Background: Osteochondral grafts, used to treat chondral and osteochondral defects, require high insertional forces that may affect the viability of chondrocytes in the graft. The objectives of this study were to (1) measure the loading impact during insertion of osteochondral grafts, (2) evaluate the effect of insertional loading on chondrocyte viability, and (3) assess this effect on chondrocyte apoptosis and activation of caspase-3.

Methods: The distal parts of twelve fresh femora from six adult human cadavers were harvested within seventy-two hours after the death of the donor. From each femur, four 15-mm-diameter cylindrical osteochondral grafts were isolated; two of these grafts (a total of twenty-four grafts in the study) were transplanted with standard impact insertion into recipient sockets in the other condyle of the ipsilateral femur. The other two grafts served as unloaded controls. Loads were measured during the insertion of ten of the twenty-four transplanted grafts. Full-thickness cartilage disks were then removed from the grafts, incubated for up to forty-eight hours, and analyzed for cell viability, TUNEL (terminal deoxynucleotidyl transferase-mediated dUTP nick end labeling)-positive reactivity, and caspase-3 activation, each as a function of the depth from the articular surface.

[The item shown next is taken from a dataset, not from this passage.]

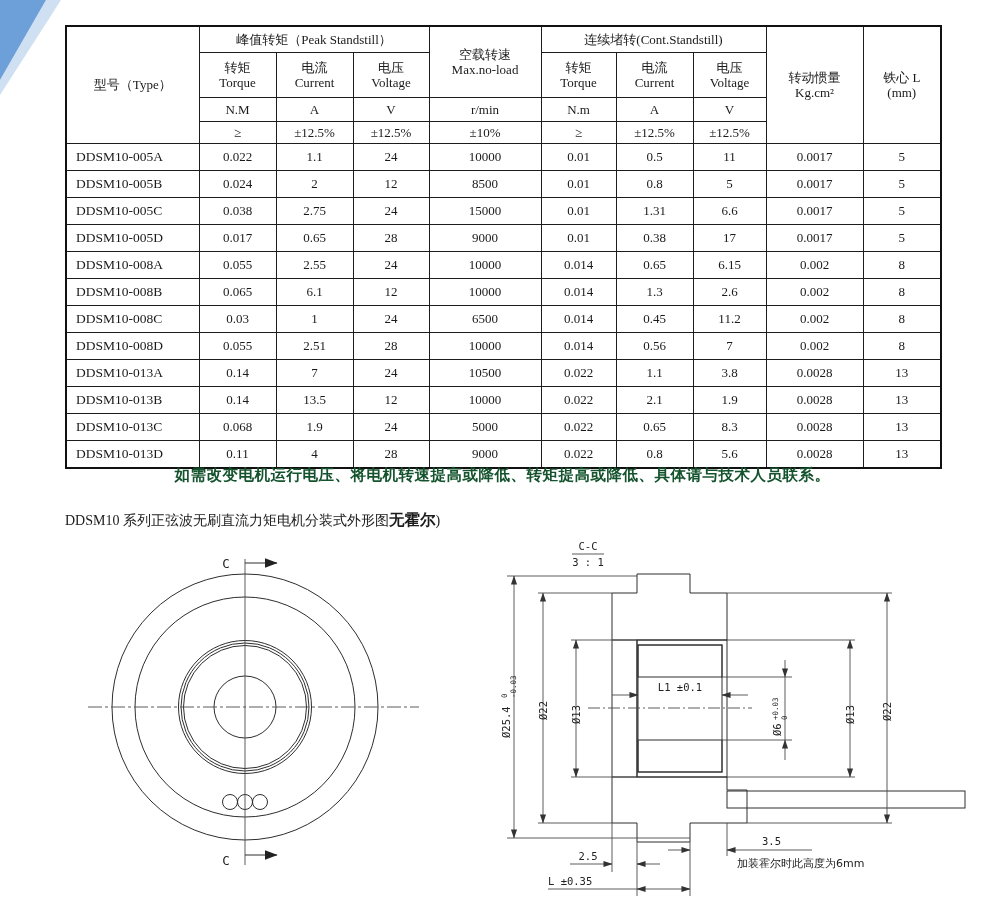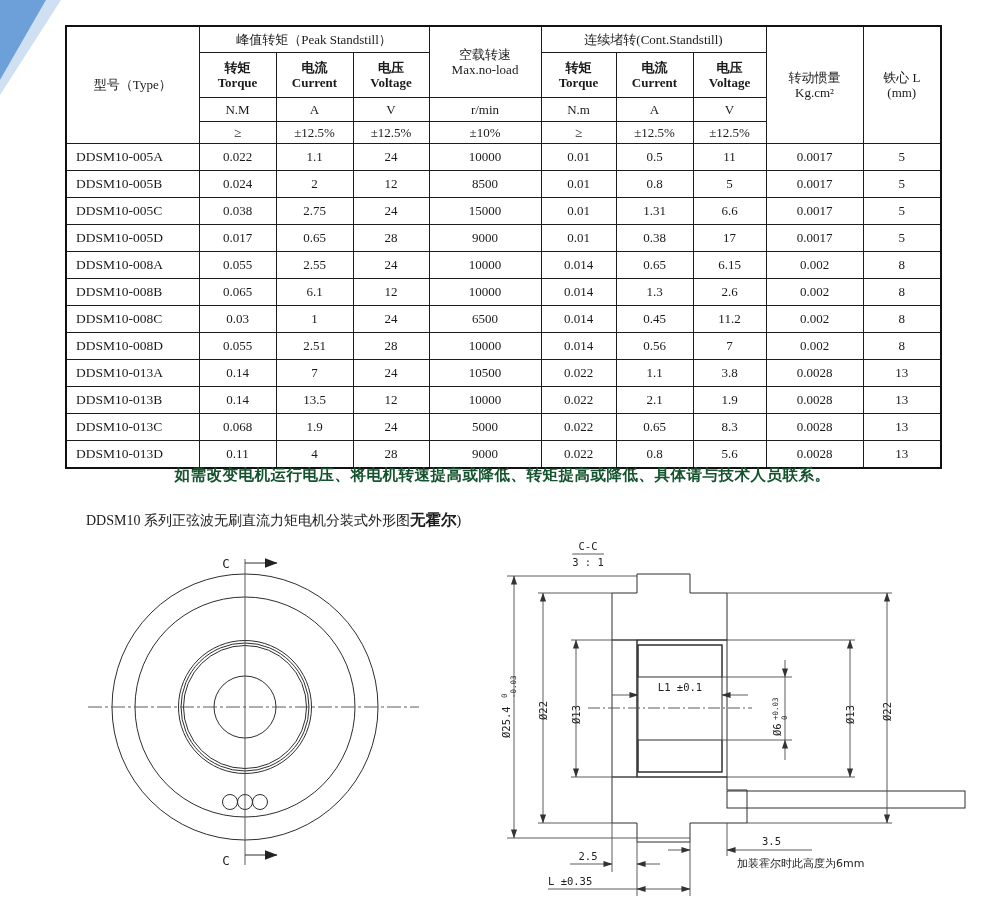"转矩" tr.h2 th { font-weight: bold -> none }
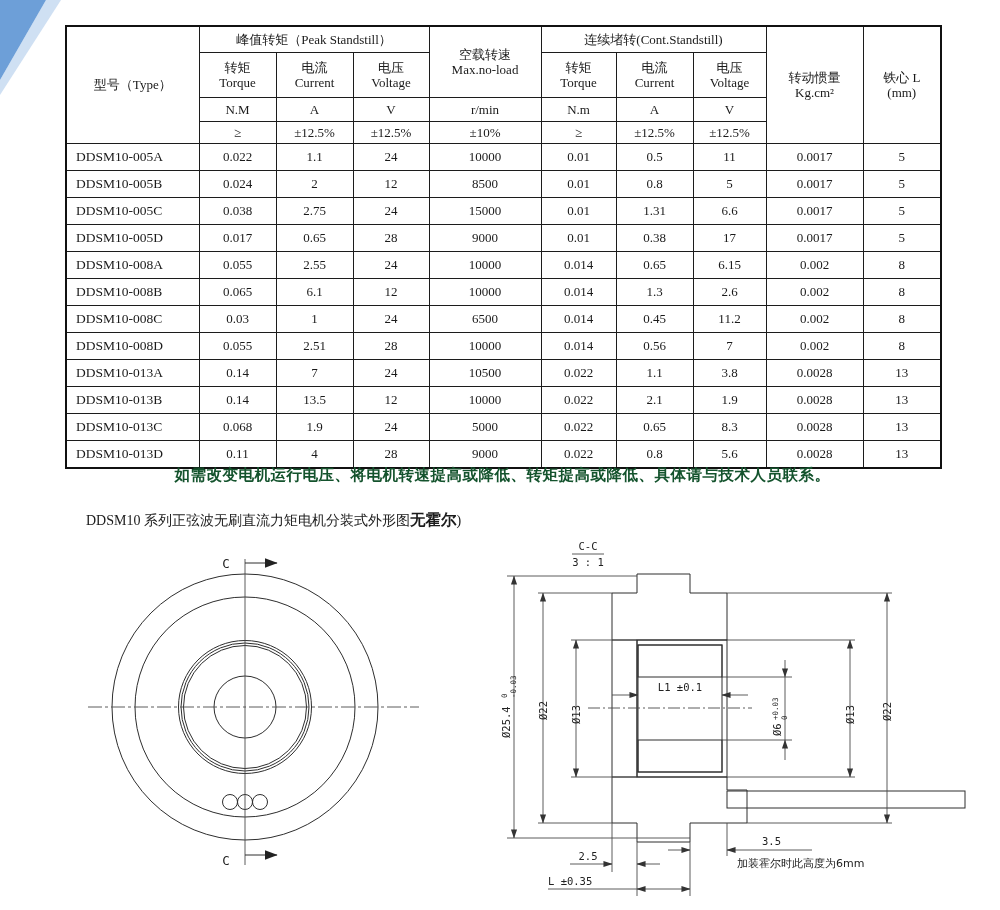"DDSM10 系列正弦波无刷直流力矩电机分装式外形图无霍尔)" .sec-title { margin-left: 21px -> none }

Results: The insertion of an osteochondral graft was characterized, on the average (and standard deviation), by 10 ± 4 impacts, each generating 2.4 ± 0.9 kN of load and 13.3 ± 4.9 MPa of stress for a duration of 0.57 ± 0.13 ms with a 0.62 ± 0.25 N·s impulse. Impact insertion increased cell death in the superficial 500 µm to 21% at one hour (p < 0.001) and 47% at forty-eight hours (p < 0.001) and also increased cell death in deeper layers at forty-eight hours. Some cell death was due to apoptosis, as indicated by an increase in caspase-3 activation at eight hours (p < 0.01) and TUNEL-positive cells at forty-eight hours (p < 0.05) in the superficial 500 µm of impacted cartilage.

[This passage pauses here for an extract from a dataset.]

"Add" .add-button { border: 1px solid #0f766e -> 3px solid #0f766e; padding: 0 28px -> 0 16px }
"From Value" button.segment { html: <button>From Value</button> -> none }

Conclusions: Impact insertion of osteochondral grafts generates damaging loads that cause chondrocyte death, particularly in the superficial zone, mainly as a result of apoptosis mediated by the activation of caspases.

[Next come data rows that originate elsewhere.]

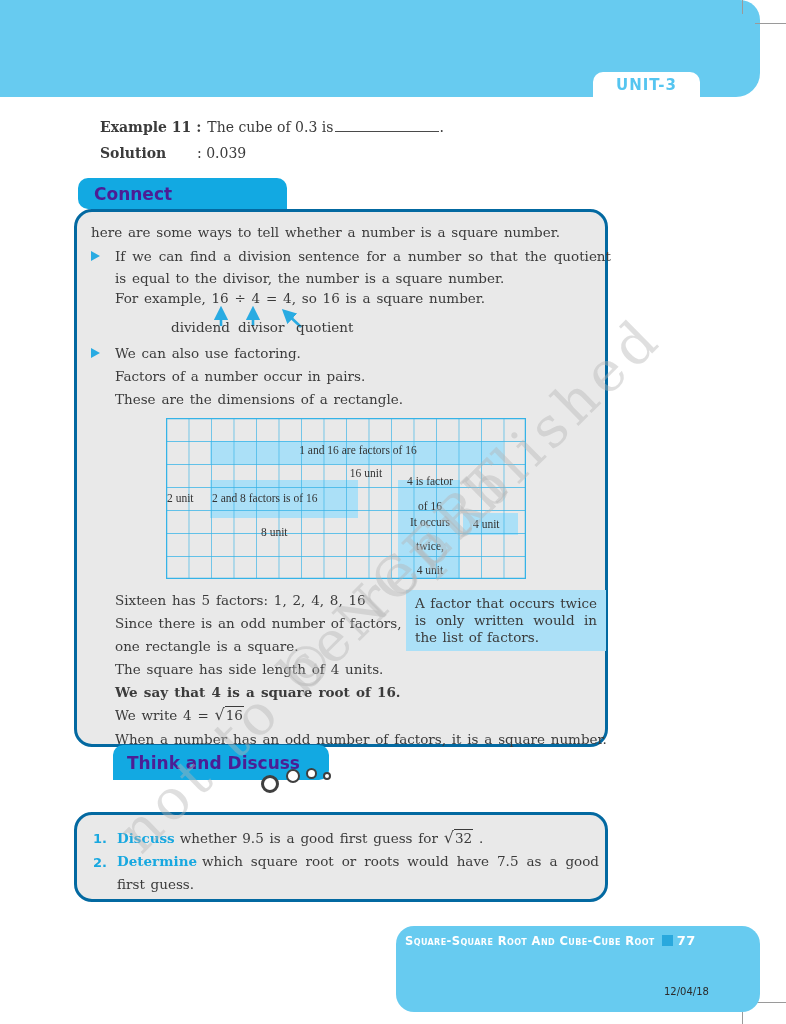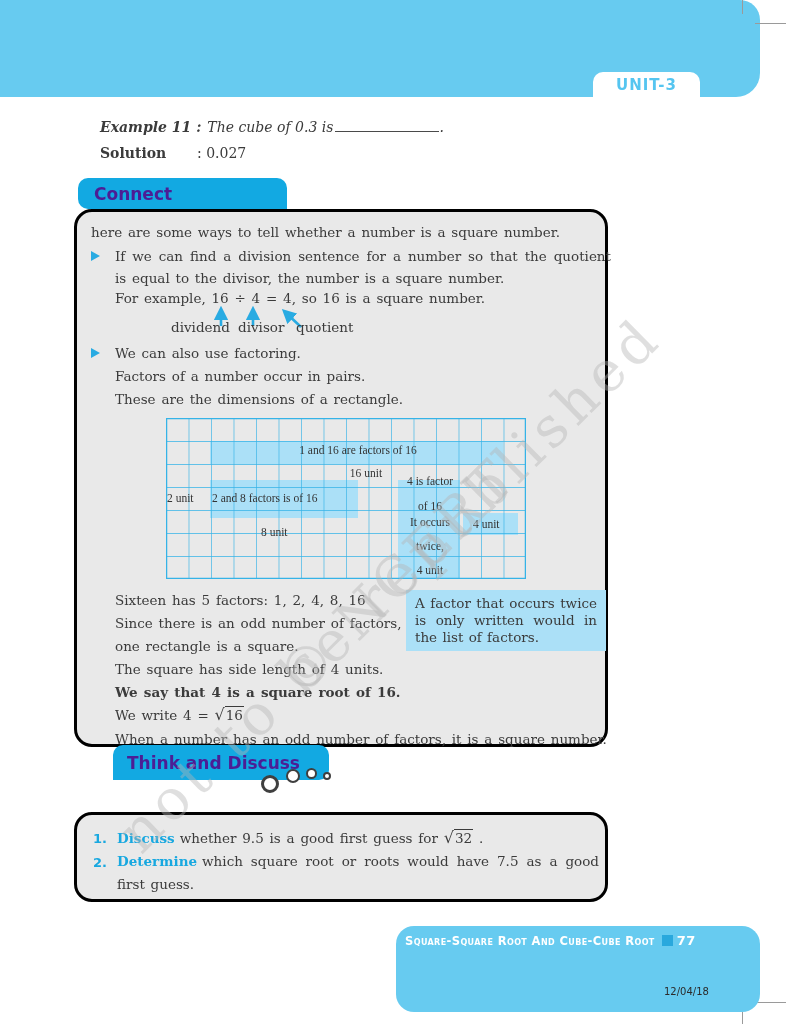"Example 11 : The cube" .example-line { font-style: italic -> none }
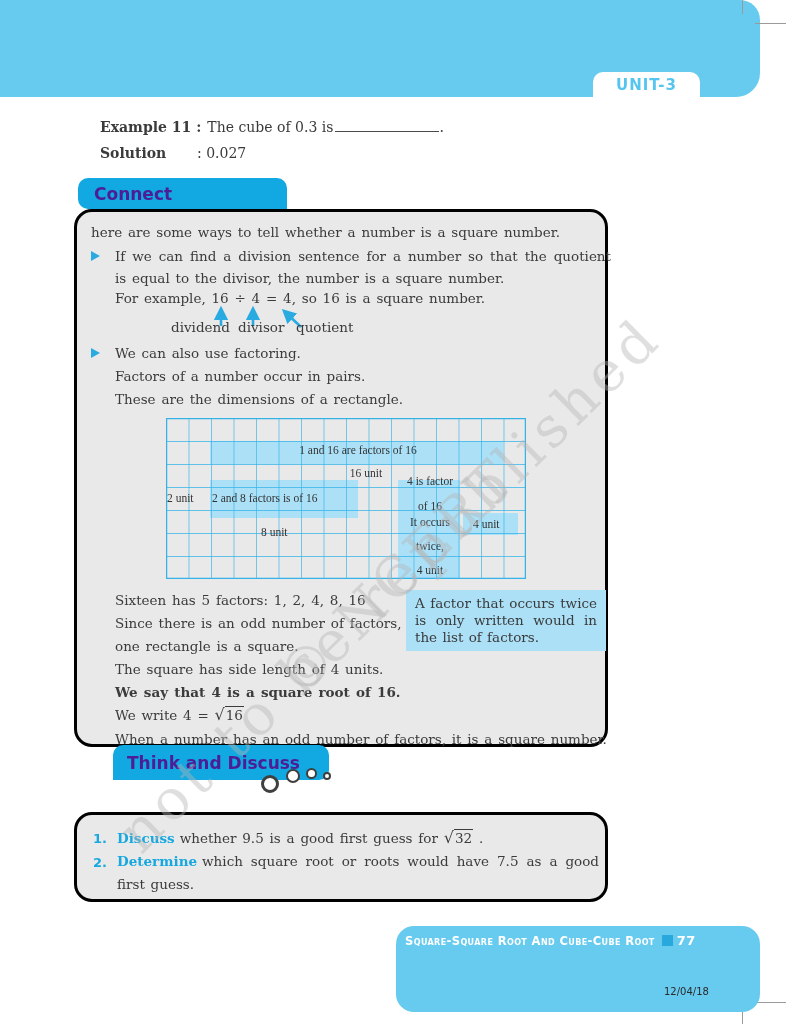": 0.027" span { text: 0.027 -> 0.039 }
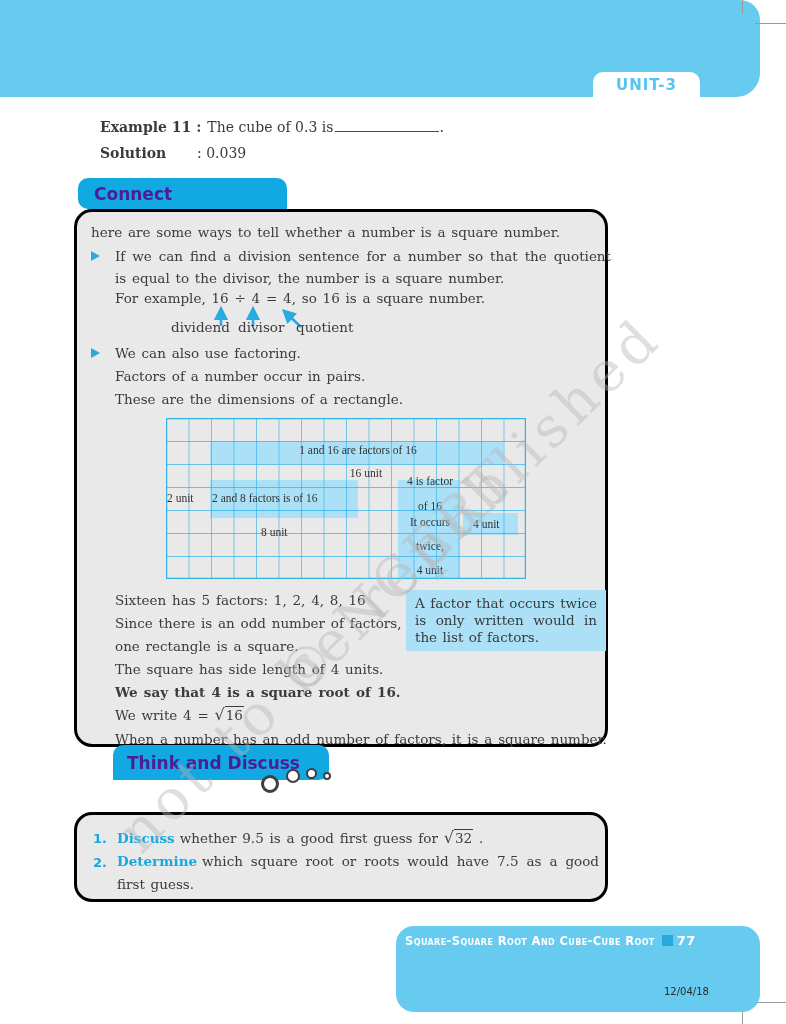"here are some ways to" .gray-box { border: 3px solid #000000 -> 3px solid #0369a1 }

Clinical Relevance: Chondrocyte death that occurs during impact insertion of osteochondral grafts may lead to compromised function. Understanding the mechanisms and consequences of such impact loading may provide insights into potential therapeutic interventions, or lead to changes in the insertion technique, to decrease the cell injury associated with impact loading.